▶ GIVEN INFORMATION
===

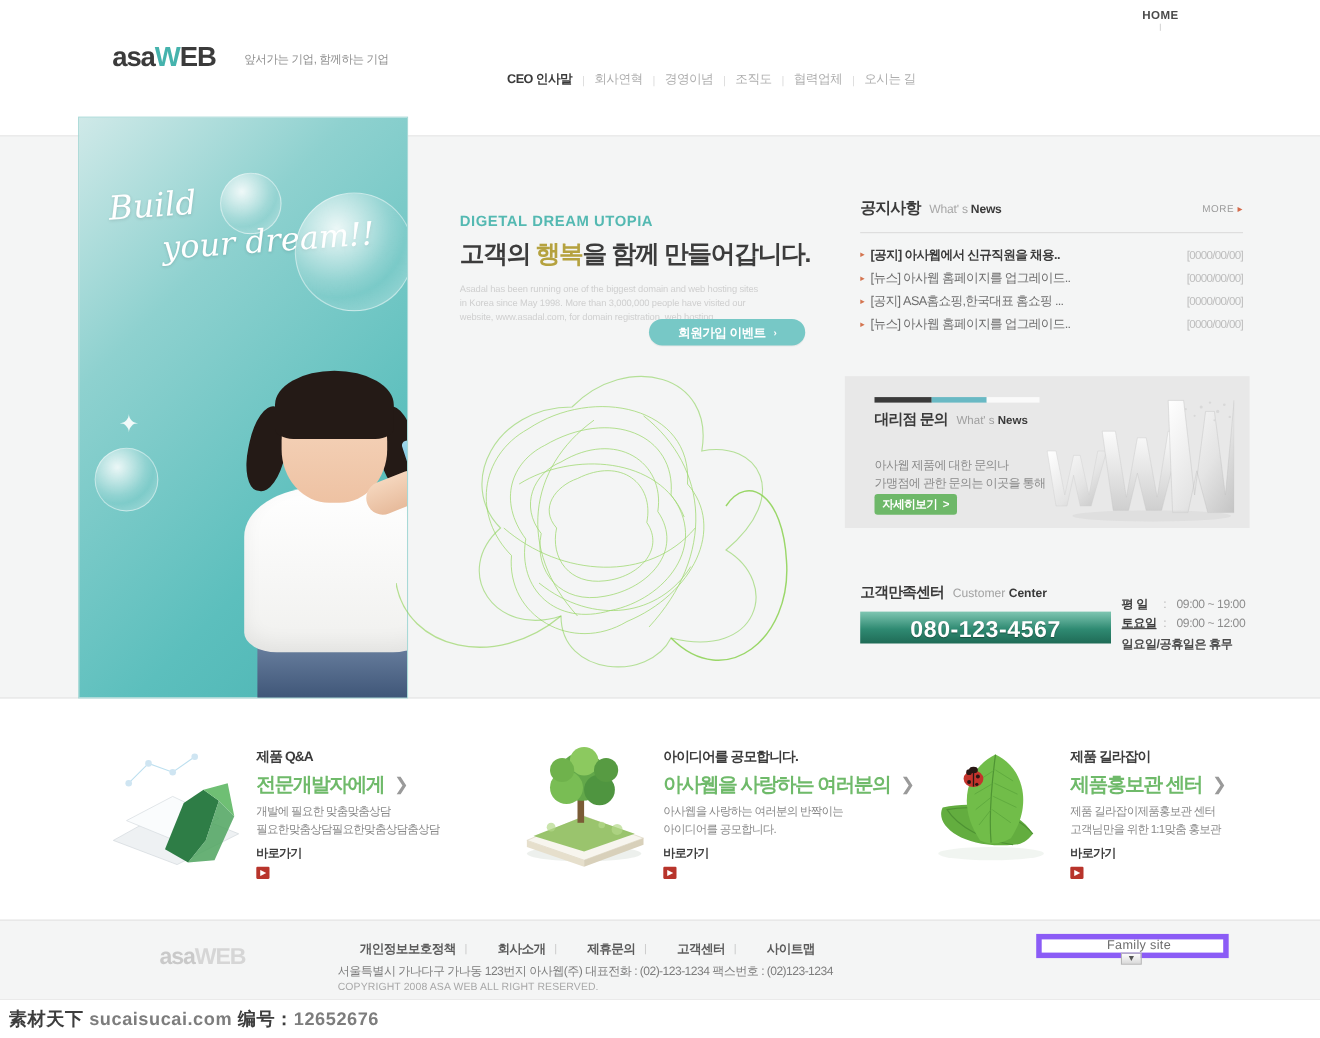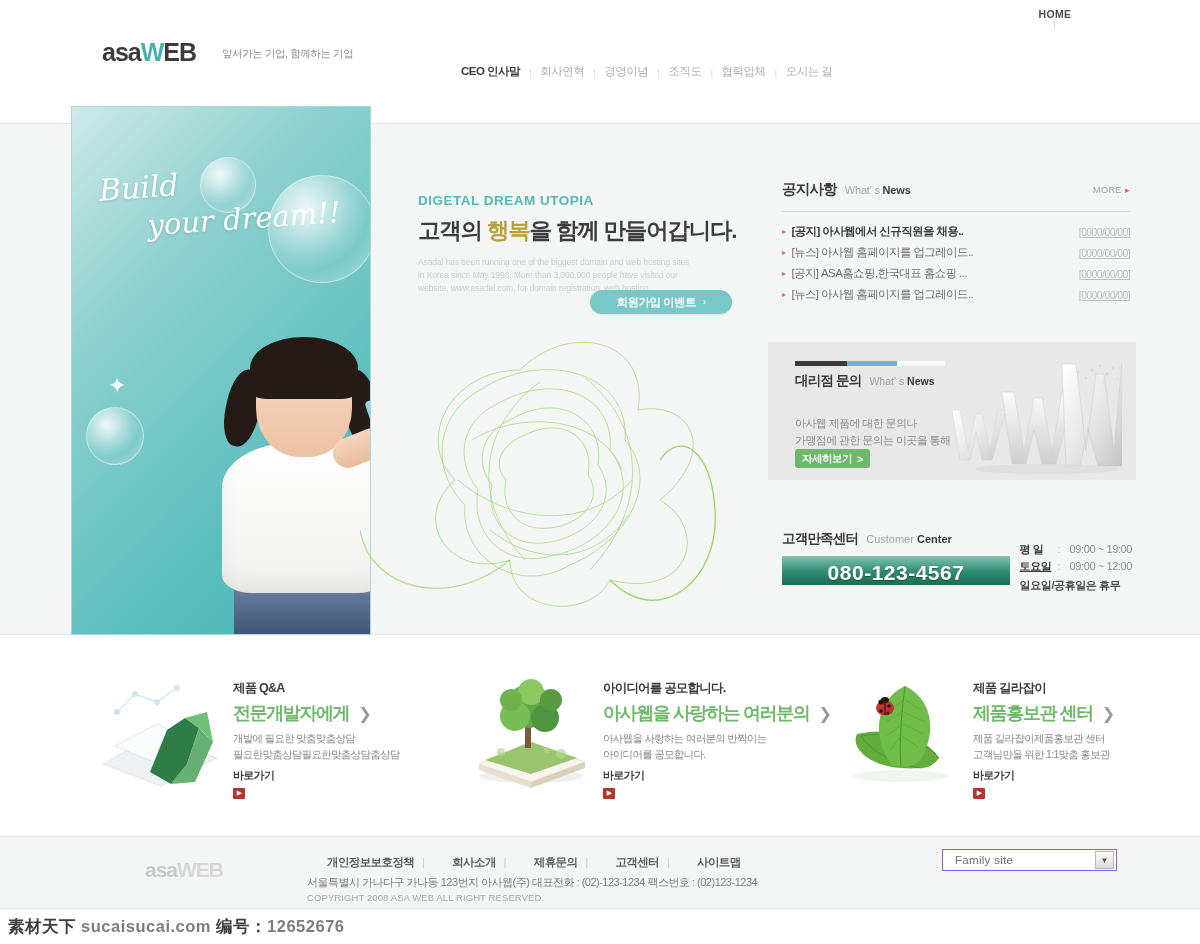"[0000/00/00]" .notice-row .d { text-decoration: underline -> none }
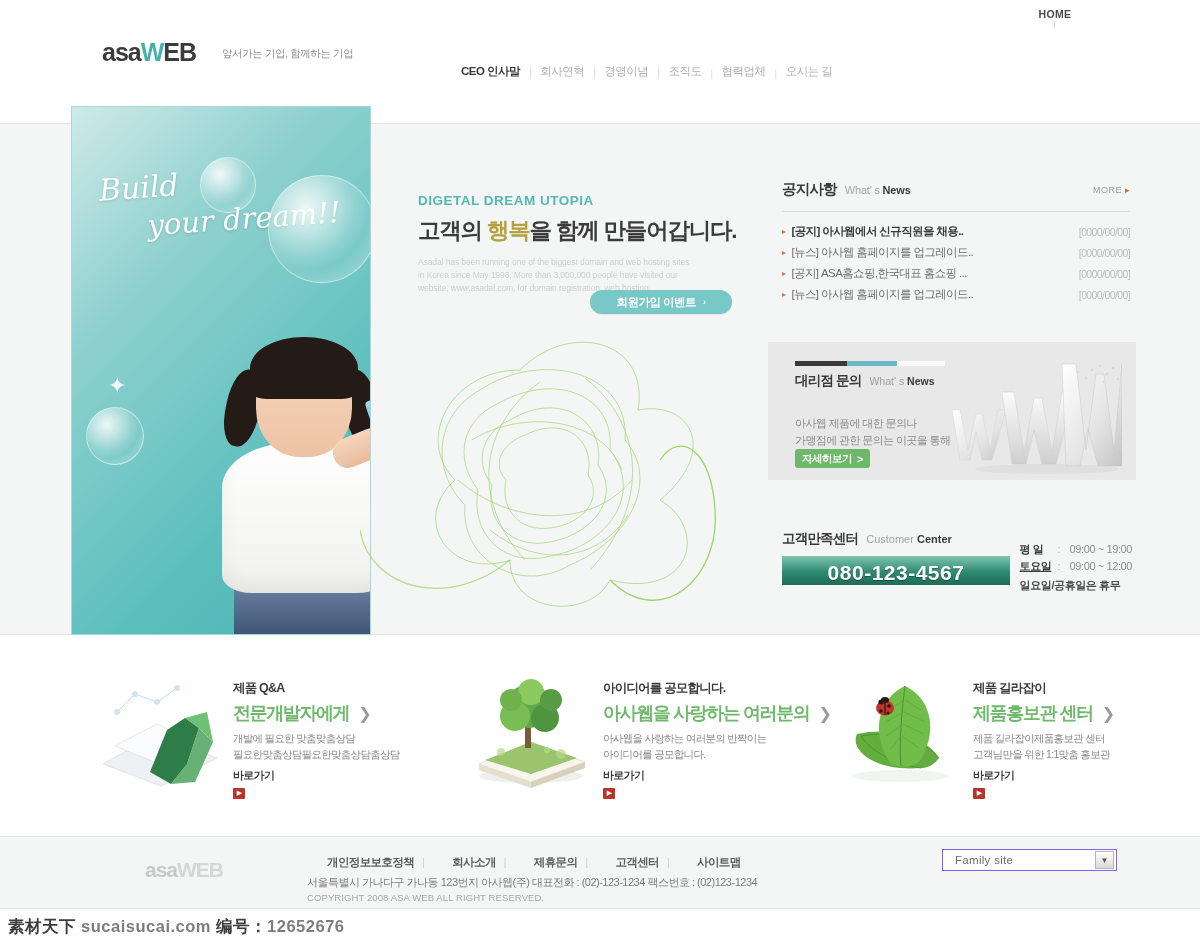"Family site" .family { border: 1px solid #8b5cf6 -> 5px solid #8b5cf6; flex-direction: none -> column }
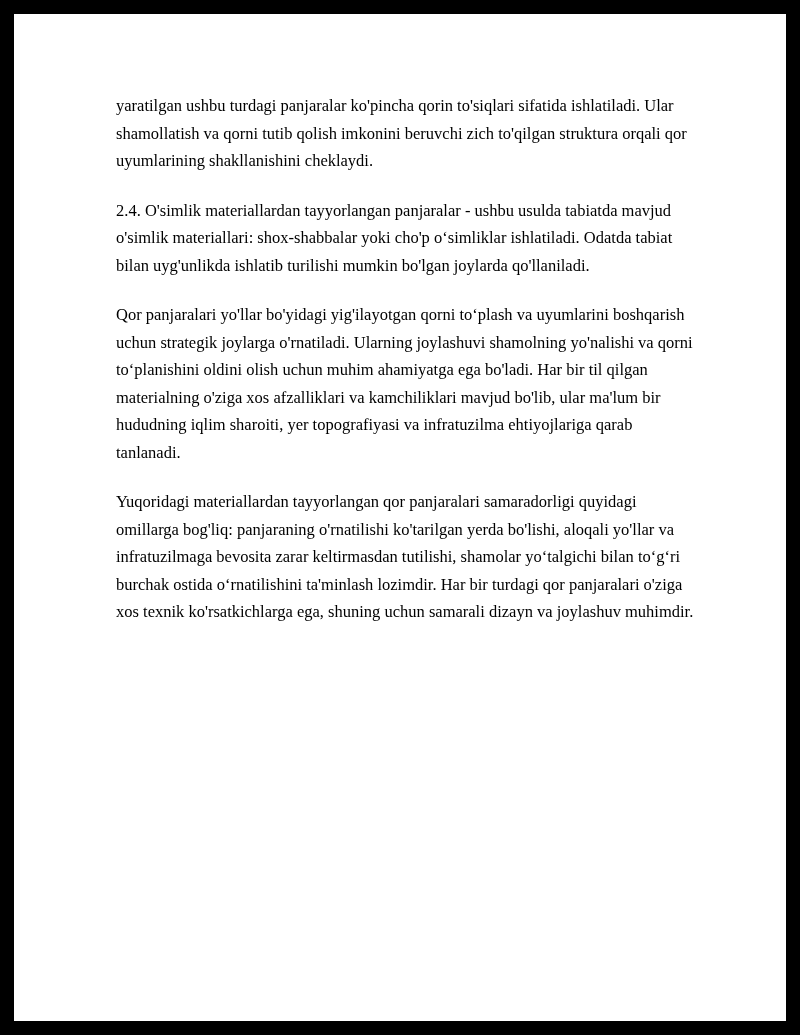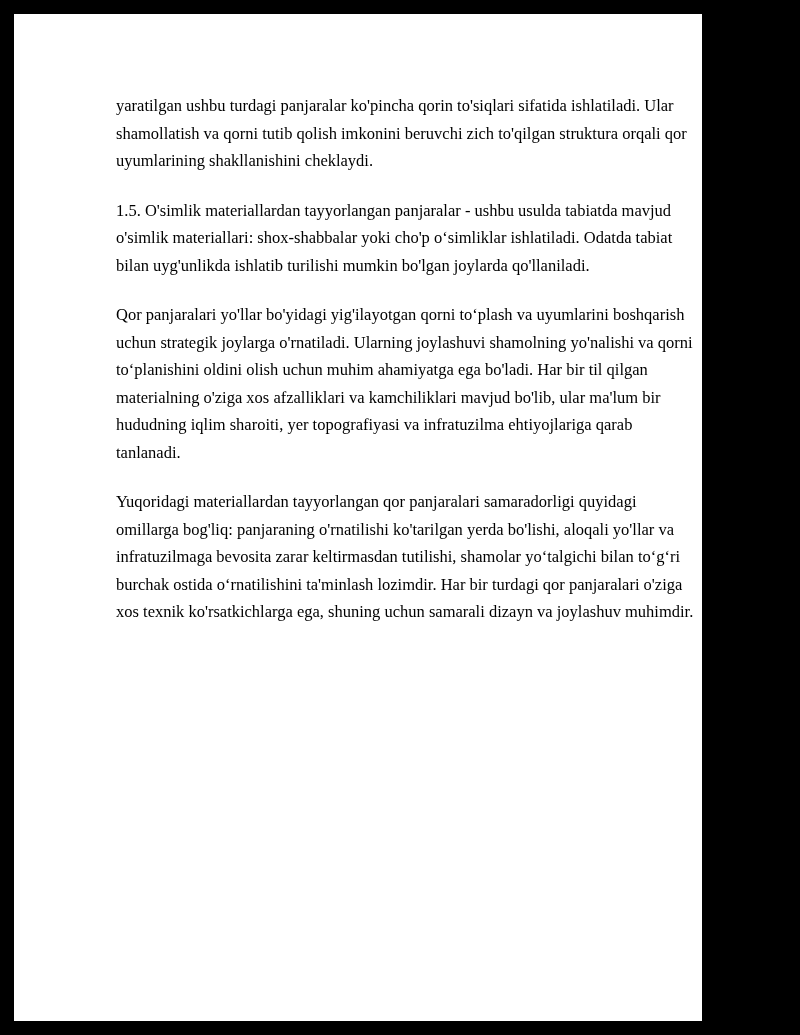"yaratilgan ushbu turdagi panjaralar" .page { width: 688px -> 772px }
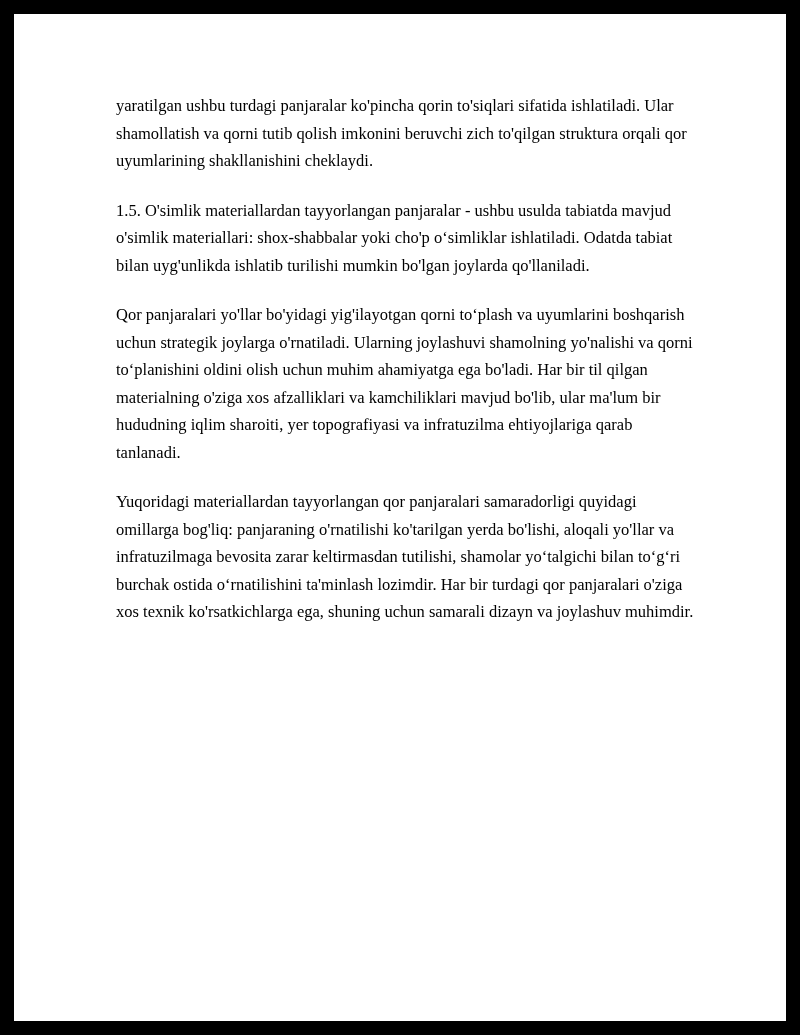"1.5. O'simlik materiallardan" p.para { text: 1.5 -> 2.4 }
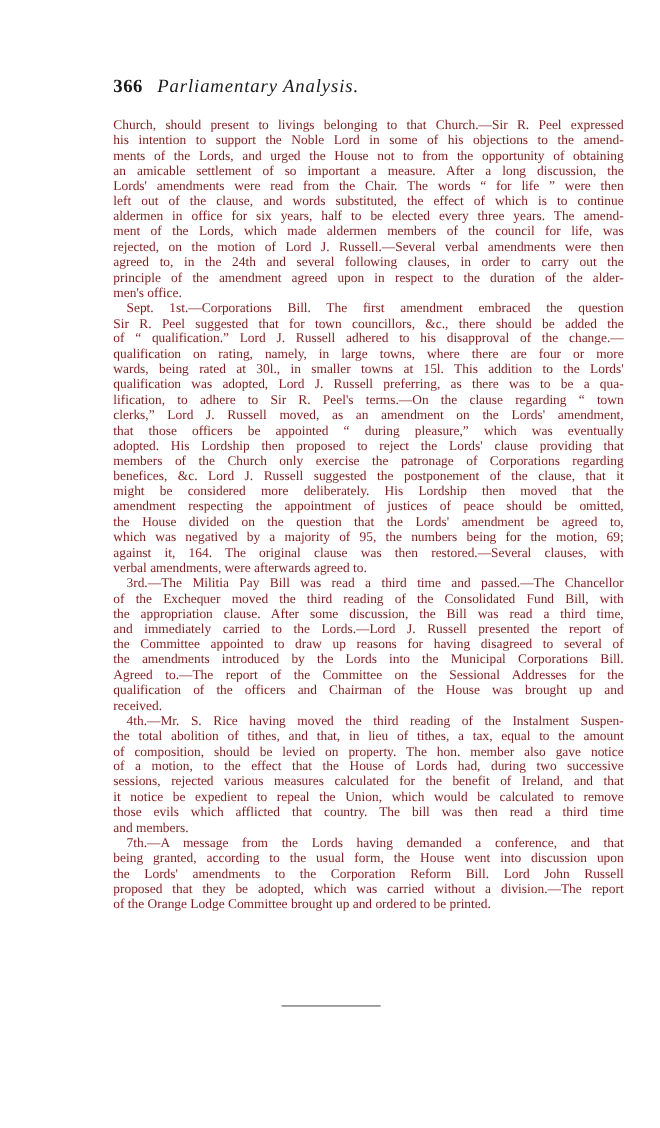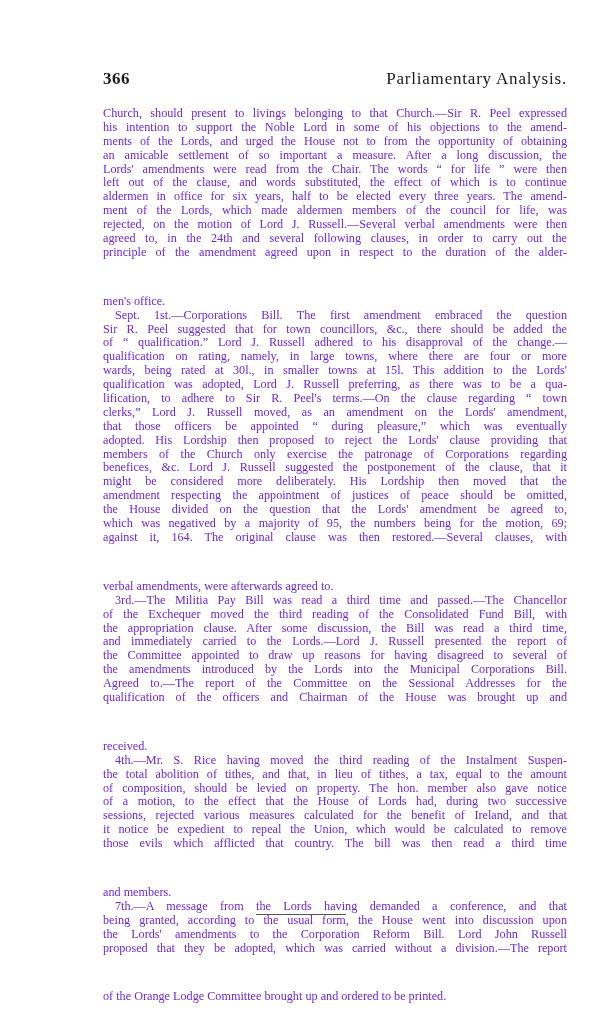"Parliamentary Analysis." .running-title { font-style: none -> italic; text-align: right -> left }
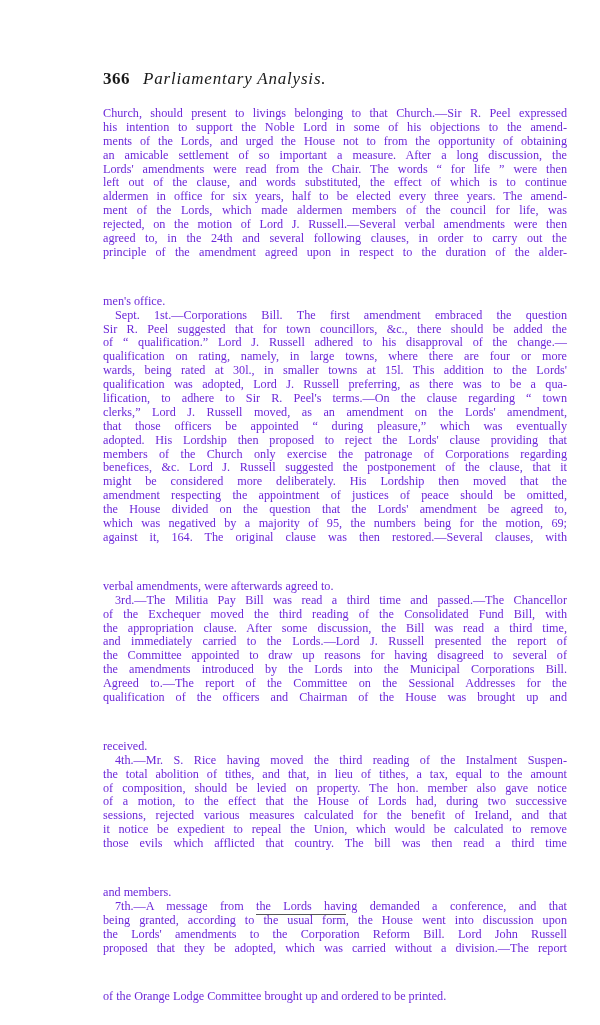"Church, should present to livings" .body { color: #6d28d9 -> #7f1d1d }
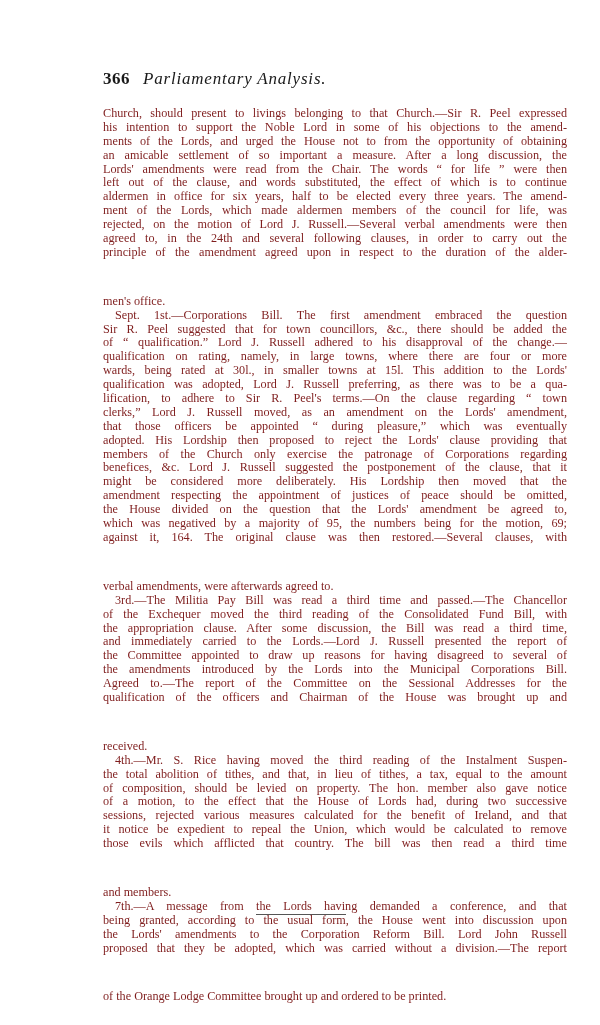"men's office." .line.last { margin-top: 35px -> none }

===

▶ DIRECTIONS
Nothing but the lines from the beginning of the material above through the line containing "font-style: none ->" should appear in the answer, copied exactly and free of pictures.

▶ RESULT
"[0000/00/00]" .notice-row .d { text-decoration: underline -> none }
"Family site" .family { border: 1px solid #8b5cf6 -> 5px solid #8b5cf6; flex-direction: none -> column }
"yaratilgan ushbu turdagi panjaralar" .page { width: 688px -> 772px }
"1.5. O'simlik materiallardan" p.para { text: 1.5 -> 2.4 }
"Parliamentary Analysis." .running-title { font-style: none -> italic; text-align: right -> left }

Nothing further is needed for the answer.